Inspired by Queen Victoria
Bruchey said most of the remembrance and mourning jewelry he finds is from the mid-1800s, because its popularity spiked during the Civil War, when a wife or a mother would cut off a lock of soldier's hair before he went off to battle and use it in remembrance jewelry. If the soldier never returned, it became mourning jewelry, Bruchey said.
The jewelry of the day was meant to be plain and had emblems such as oak leaves, which had meaning to Victorians.
"The oak leaf had meaning," he said. "Feathers had meaning [of ascension]. Pearls signified remembrance."
Acorns, for instance, lauded for centuries as the source of "the mighty oak," as the saying goes, were seen as symbols of rebirth and renewal in Victorian times.
Mourning jewelry was inspired by Queen Victoria, who wore mourning attire for the rest of her life after her husband, Albert, died in 1861, collector Mary Brett writes in her 2006 book, "Fashionable Mourning Jewelry, Clothing & Customs."
"The world followed Queen Victoria's lead," Brett wrote. "Death was a constant companion for Victorians ... No Victorian home was without memorial photographs and art displayed in remembrance of deceased relatives and close friends."
Everything from post-mortem postcards to mourning pins were popular in the day, Brett wrote. Hairwork jewelry was popular because of its "sentimental nature" and enduring quality," she wrote, adding that teeth were also used in making mourning jewelry.
In her 1998 book, "Collector's Encyclopedia of Hairwork Jewelry," longtime antique jewelry dealer and hairwork jewelry collector Jeananne Bell wrote that the jewelry was popular among collectors, although "they usually do not know how to begin to evaluate piece with such little intrinsic value."
She also said that museums around the United States and Europe "display many fine examples of this craft."
But, like Bruchey, she said that although Victorians were high on hair as a token of love or the commemoration of important events, "There are no (modern day) middle-of-the-roaders when it comes to hairwork jewelry. The response to it is either, 'Ugh, I don't want to touch that,' or 'My goodness, how did they ever do that intricate work?'"
For the collector, "It's a pretty easy hobby to get into because you can get pieces that are fairly affordable," Bruchey said.
And for the buyer, "You can get a pretty basic pin in the $100 to $200 range."
He looks "all over the place" for the jewelry, including networking with other antique dealers in the region and talking to people who come in to sell jewelry.
A dead art
The problem, Bruchey conceded, is that there's not much of a market for it, partly because of its obscurity.
"It hasn't been done in hundreds of years," he said. "A lot of (owners) may not know what they have."
Antiques dealer Blair Jett agreed.
"You don't see it much anymore," said Jett, who owns the 25-year-old Cottage Antiques store on Main Street in Ellicott City.
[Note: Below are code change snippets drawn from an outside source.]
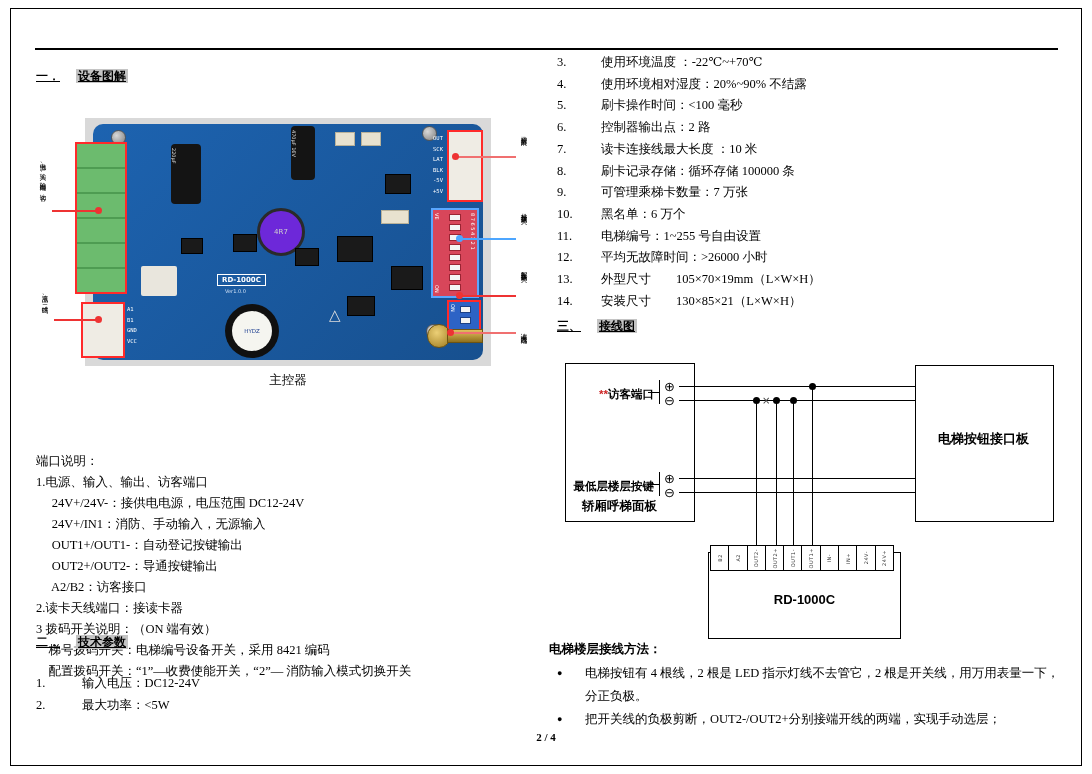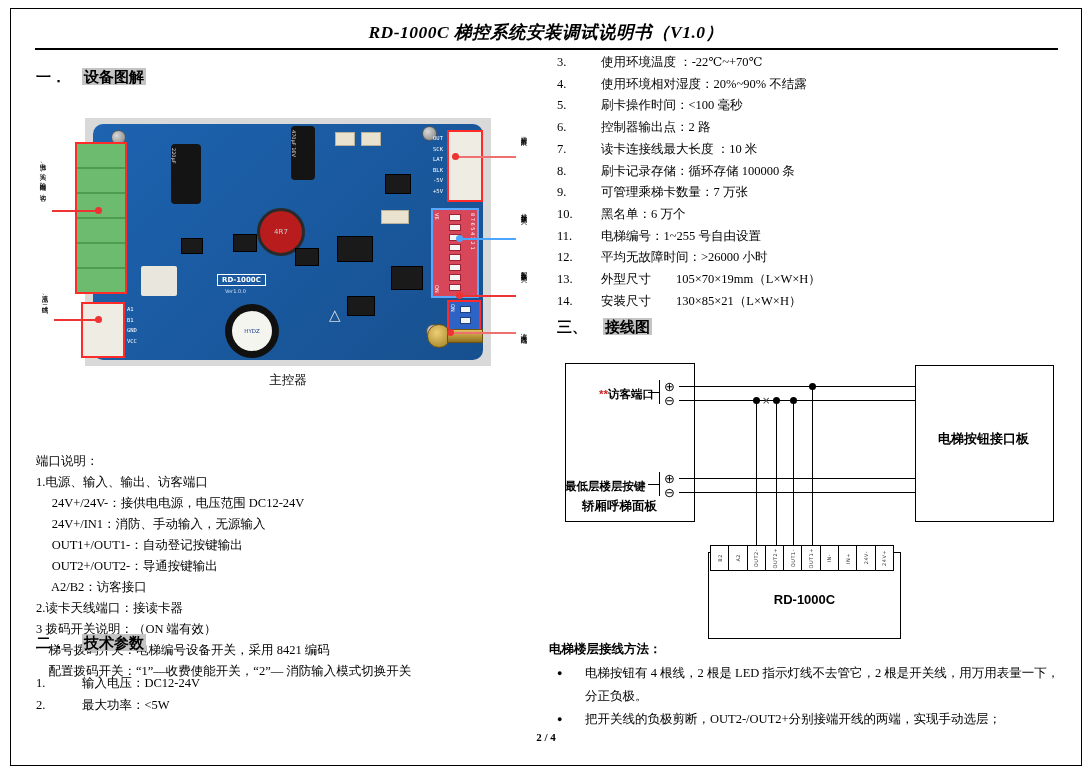--- a/index.html
+++ b/index.html
@@ -3,21 +3,21 @@
 <meta charset="utf-8">
 <style>
   html,body{margin:0;padding:0;background:#fff;}
   .page{position:relative;width:1092px;height:774px;background:#fff;overflow:hidden;
         font-family:"Liberation Serif","DejaVu Serif",serif;color:#000;}
   .frame{position:absolute;left:10px;top:8px;right:10px;bottom:8px;border:1px solid #000;}
   .title{position:absolute;left:0;right:0;top:20px;text-align:center;
          font-size:17.5px;font-weight:bold;font-style:italic;letter-spacing:.5px;}
   .title-rule{position:absolute;left:35px;width:1023px;top:48px;height:2px;background:#000;}
   .h1{position:absolute;font-family:"Liberation Sans","DejaVu Sans",sans-serif;
-      font-weight:bold;font-size:15px;}
+      font-weight:bold;font-size:12px;text-decoration:underline;}
   .h1 .hl{background:#c4c4c4;margin-left:16px;padding:0 2px;}
   
   .photo{position:absolute;left:85px;top:118px;width:406px;height:248px;background:#d9d9d9;}
   .board{position:absolute;left:8px;top:6px;width:390px;height:236px;border-radius:10px;
          background:linear-gradient(135deg,#1d63b0,#17508f);}
   .scr{position:absolute;width:13px;height:13px;border-radius:50%;
        background:radial-gradient(circle at 35% 35%,#d8d8d8,#7e7e7e);border:1px solid #555;}
   .green{position:absolute;left:-10px;top:24px;width:48px;height:148px;
          background:repeating-linear-gradient(180deg,#6cbb6e 0 23px,#4e9c52 23px 25px);
          border:2px solid #ff2a2a;}
@@ -34,21 +34,21 @@
   .smanut{position:absolute;left:342px;top:206px;width:22px;height:22px;border-radius:50%;
           background:radial-gradient(circle at 40% 35%,#eccf76,#9c7a1e);border:1px solid #6d5413;}
   .smastem{position:absolute;left:362px;top:211px;width:34px;height:12px;
            background:linear-gradient(180deg,#e3c05f,#8f701c);border:1px solid #6d5413;}
   .buzz{position:absolute;left:140px;top:186px;width:54px;height:54px;border-radius:50%;background:#101010;}
   .buzzin{position:absolute;left:147px;top:193px;width:40px;height:40px;border-radius:50%;background:#f5f5f0;
           color:#1a3c8f;font-size:5.5px;text-align:center;line-height:40px;font-family:"DejaVu Sans",sans-serif;}
   .cap{position:absolute;background:#141414;border-radius:4px;color:#ddd;
        font-size:5.5px;text-align:center;font-family:"DejaVu Sans",sans-serif;}
   .cap .vtxt{color:#ddd;margin-top:4px;}
-  .ind{position:absolute;left:172px;top:90px;width:42px;height:42px;border-radius:50%;background:#b91c1c;
+  .ind{position:absolute;left:172px;top:90px;width:42px;height:42px;border-radius:50%;background:#6d28d9;
        border:3px solid #2a2a2a;color:#cfcfcf;font-size:7px;text-align:center;line-height:42px;
        font-family:"DejaVu Sans",sans-serif;}
   .bname{position:absolute;left:132px;top:156px;color:#fff;border:1px solid #fff;
          font-family:"DejaVu Sans",sans-serif;font-size:7px;font-weight:bold;padding:1px 4px;}
   .bver{position:absolute;left:140px;top:170px;color:#cfe0f5;font-size:5px;font-family:"DejaVu Sans",sans-serif;}
   .ic{position:absolute;background:#1a1a1a;border:1px solid #000;}
   .relay{position:absolute;left:56px;top:148px;width:36px;height:30px;background:#e9e6dd;border-radius:2px;}
   .hdr{position:absolute;background:#e8e2cf;border:1px solid #b9b29a;}
   .tri{position:absolute;left:244px;top:188px;color:#ddd;font-size:15px;}
   
@@ -90,21 +90,20 @@
   .bm{width:28px;font-size:9px;line-height:23px;}
   .bt{width:477px;}
   .footer{position:absolute;left:0;right:0;top:731px;text-align:center;font-weight:bold;font-size:11px;}
 </style>
 </head>
 <body>
 
 <div class="page">
   <div class="frame"></div>
 
-  <div class="title">RD-1000C 梯控系统安装调试说明书（V1.0）</div>
   <div class="title-rule"></div>
 
   <div class="h1" style="left:36px;top:68px;">
     <span>一．</span><span class="hl">设备图解</span>
   </div>
 
   <div class="photo">
     <div class="board"></div>
     <div class="scr" style="left:26px;top:12px;"></div>
     <div class="scr" style="left:337px;top:8px;"></div>
@@ -288,21 +287,21 @@
   <div class="dlab" style="left:918px;top:430px;width:131px;text-align:center;font-size:13px;">电梯按钮接口板</div>
 
   <div class="dlab" style="left:568px;top:387px;width:86px;text-align:right;">
     <span style="color:#cc2222;">**</span><span>访客端口</span>
   </div>
   <div class="brk-v" style="left:659px;top:380px;height:24px;"></div>
   <div class="brk-h" style="left:648px;top:392px;width:11px;"></div>
   <div class="term" style="left:664px;top:380px;">⊕</div>
   <div class="term" style="left:664px;top:394px;">⊖</div>
 
-  <div class="dlab" style="left:565px;top:479px;width:89px;">最低层楼层按键</div>
+  <div class="dlab" style="left:565px;top:479px;width:89px;text-align:right;">最低层楼层按键</div>
   <div class="brk-v" style="left:659px;top:472px;height:24px;"></div>
   <div class="brk-h" style="left:648px;top:484px;width:11px;"></div>
   <div class="term" style="left:664px;top:472px;">⊕</div>
   <div class="term" style="left:664px;top:486px;">⊖</div>
 
   <div class="dlab" style="left:582px;top:498px;font-size:12.5px;">轿厢呼梯面板</div>
 
   <div class="wire" style="left:679px;top:386px;width:236px;"></div>
   <div class="wire" style="left:679px;top:400px;width:236px;"></div>
   <div class="wire" style="left:679px;top:478px;width:236px;"></div>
He sold Bruchey his very first piece of mourning jewelry, a monogrammed ring with hair woven into it, as well as the 1789 Navette ring.
Jett said he used to see more such jewelry some years ago when he bought the entire contents of houses.
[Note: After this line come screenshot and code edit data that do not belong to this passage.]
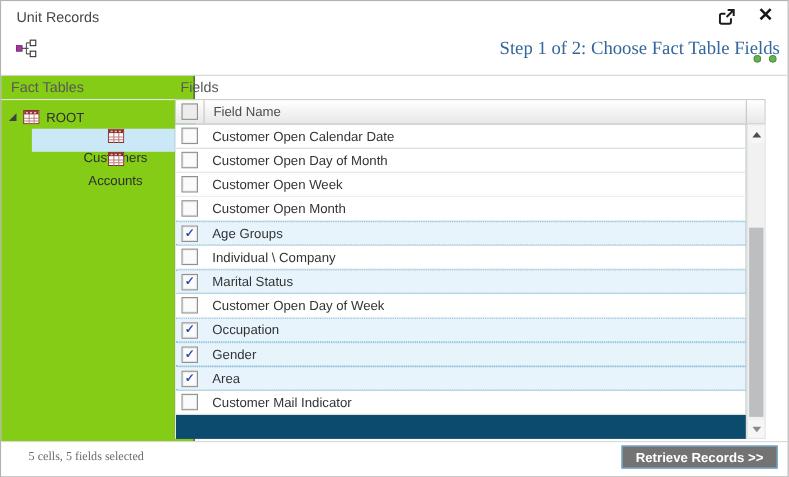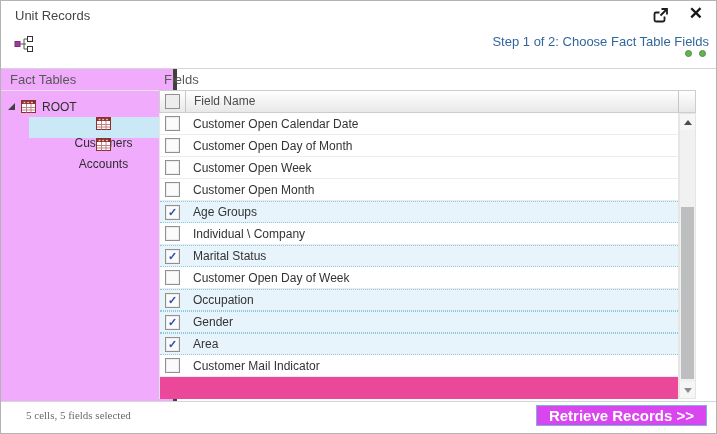--- a/index.html
+++ b/index.html
@@ -4,63 +4,63 @@
 <style>
   * { margin:0; padding:0; }
   body { font-family:"Liberation Sans", sans-serif; background:#fff; }
   .dialog{position:relative;width:717px;height:434px;border:1px solid #b3b3b3;background:#fff;
           box-sizing:border-box;overflow:hidden;}
   
   .title{position:absolute;left:14px;top:7px;font-size:13px;color:#454545;}
   .icon-open{position:absolute;right:47px;top:6px;width:18px;height:17px;cursor:pointer;}
   .icon-close{position:absolute;right:13px;top:3px;font-size:17px;font-weight:bold;color:#161616;cursor:pointer;line-height:20px;}
   .hier-icon{position:absolute;left:13px;top:34px;width:22px;height:18px;cursor:pointer;}
-  .step-label{position:absolute;right:7px;top:33px;font-size:13px;color:#33679b;}
+  .step-label{position:absolute;right:7px;top:33px;font-size:17px;color:#33679b;font-family:Liberation Serif, serif;}
   .step-dots{position:absolute;right:10px;top:49px;display:flex;gap:7px;}
   .dot{width:7px;height:7px;border-radius:50%;background:#66b253;border:1px solid #4d9140;box-sizing:border-box;}
   .top-divider{position:absolute;top:67px;left:0;width:100%;height:1px;background:#d6d6d6;}
   
-  .left-panel{position:absolute;left:0;top:68px;width:176px;height:332px;border-right:4px solid #404040;box-sizing:border-box;background:#f0abfc;}
+  .left-panel{position:absolute;left:0;top:68px;width:176px;height:332px;border-right:1px solid #404040;box-sizing:border-box;background:#84cc16;}
   .panel-title{height:21px;line-height:21px;padding-left:9px;font-size:13px;color:#585858;border-bottom:1px solid #e4e4e4;}
   .tree{padding-top:5px;}
   .tree-row{height:21px;display:flex;align-items:center;font-size:12px;color:#2e2e2e;cursor:pointer;}
   .tree-row.root{padding-left:7px;gap:6px;}
   .tree-row.child{margin-left:28px;padding-left:5px;gap:6px;flex-direction:column;}
   .tree-row.selected{background:#cbe8f7;}
   .tri{width:0;height:0;border-bottom:7px solid #404040;border-left:7px solid transparent;flex:none;}
   .tbl-icon{flex:none;display:flex;}
   
   .fields-panel{position:absolute;left:156px;top:68px;right:0;height:332px;}
   .fields-panel .panel-title{border-bottom:none;padding-left:7px;}
   .table{position:absolute;left:2px;top:21px;right:20px;bottom:2px;}
   .thead{height:23px;display:flex;background:linear-gradient(#ffffff,#e8e8e8);border:1px solid #cdcdcd;box-sizing:border-box;justify-content:center;}
   .cb-cell{width:25px;display:flex;align-items:center;justify-content:center;flex:none;}
   .thead .cb-cell{border-right:1px solid #c6c6c6;}
   .th-label{flex:1;line-height:21px;padding-left:8px;font-size:12px;color:#4c4c4c;}
   .th-blank{width:16px;border-left:1px solid #c6c6c6;flex:none;}
-  .rows{position:absolute;top:23px;left:0;right:17px;bottom:0;border-left:1px solid #e6e6e6;border-right:1px solid #e6e6e6;box-sizing:border-box;background:#ec4899;}
+  .rows{position:absolute;top:23px;left:0;right:17px;bottom:0;border-left:1px solid #e6e6e6;border-right:1px solid #e6e6e6;box-sizing:border-box;background:#0c4a6e;}
   .row{height:22px;display:flex;align-items:center;border-bottom:1px solid #ececec;box-sizing:border-box;background:#fff;cursor:pointer;}
   .row.checked{background:#e7f4fc;border-top:1px dotted #8fc6e2;border-bottom:1px dotted #8fc6e2;}
   .row-label{font-size:12px;color:#333;padding-left:8px;white-space:nowrap;}
   .cb{width:13px;height:13px;border:1px solid #909090;background:#fbfbfb;box-shadow:inset 0 0 0 1px #ededed;
       display:flex;align-items:center;justify-content:center;font-size:11px;font-weight:bold;color:#2d4fb0;box-sizing:content-box;line-height:1;}
   .cb.header{background:#ededed;}
   
   .scrollbar{position:absolute;top:23px;right:0;width:17px;bottom:0;background:#f1f1f2;border:1px solid #e5e5e5;box-sizing:border-box;}
   .sb-btn{position:absolute;left:0;right:0;height:16px;display:flex;align-items:center;justify-content:center;background:#f6f6f6;cursor:pointer;}
   .sb-btn.top{top:0;}
   .sb-btn.bottom{bottom:0;}
   .arr-up{width:0;height:0;border-left:4px solid transparent;border-right:4px solid transparent;border-bottom:5px solid #4d4d4d;}
   .arr-down{width:0;height:0;border-left:4px solid transparent;border-right:4px solid transparent;border-top:5px solid #8b8b8b;}
   .sb-thumb{position:absolute;left:1px;right:1px;top:93px;height:172px;background:#bcbec0;cursor:grab;}
   
   .footer-sep{position:absolute;left:0;top:400px;width:100%;height:1px;background:#d6d6d6;}
   .status{position:absolute;left:25px;top:408px;font-size:11px;color:#6b6b6b;font-family:Liberation Serif, serif;}
-  .retrieve-btn{position:absolute;right:9px;top:404px;height:21px;background:#d946ef;border:1px solid #7ab4de;
-                color:#fff;font-weight:bold;font-size:15px;font-family:"Liberation Sans",sans-serif;padding:0 12px;cursor:pointer;}
+  .retrieve-btn{position:absolute;right:9px;top:404px;height:21px;background:#737373;border:1px solid #7ab4de;
+                color:#fff;font-weight:bold;font-size:12px;font-family:"Liberation Sans",sans-serif;padding:0 12px;cursor:pointer;}
 </style>
 </head>
 <body>
 
 <div class="dialog">
 
   <div class="title">Unit Records</div>
 
   <span class="icon-open">
     <svg width="18" height="17" viewBox="0 0 18 17">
But he said dealers now are pickier about what they buy, and that the public is pickier about what it sells, because people are more educated about the value of jewelry, thanks to resources such as "Antiques Roadshow" on TV.
"It just doesn't turn up much," Jett said. "It's harder to find and there aren't a lot of customers for it."
But when it does turn up, he knows who to turn to — "You have to find the right buyer for it," someone like Bruchey., who loves it.
"When you have the connections, it's so much easier," Jett said.
Not for everyone
"It's not something other dealers take an interest in," Bruchey said. "It's not going to be for everyone."
But he's good with that.
"I don't really sell as much as I collect. I'm a collector first and a dealer second. Sometimes, I consider myself almost like a pet rescue."
The Navette ring is a case in point.
"[Jett] contacted me about it. He knew I'd be interested. I didn't think about it for a second. As soon as I saw it, I knew I had to have it."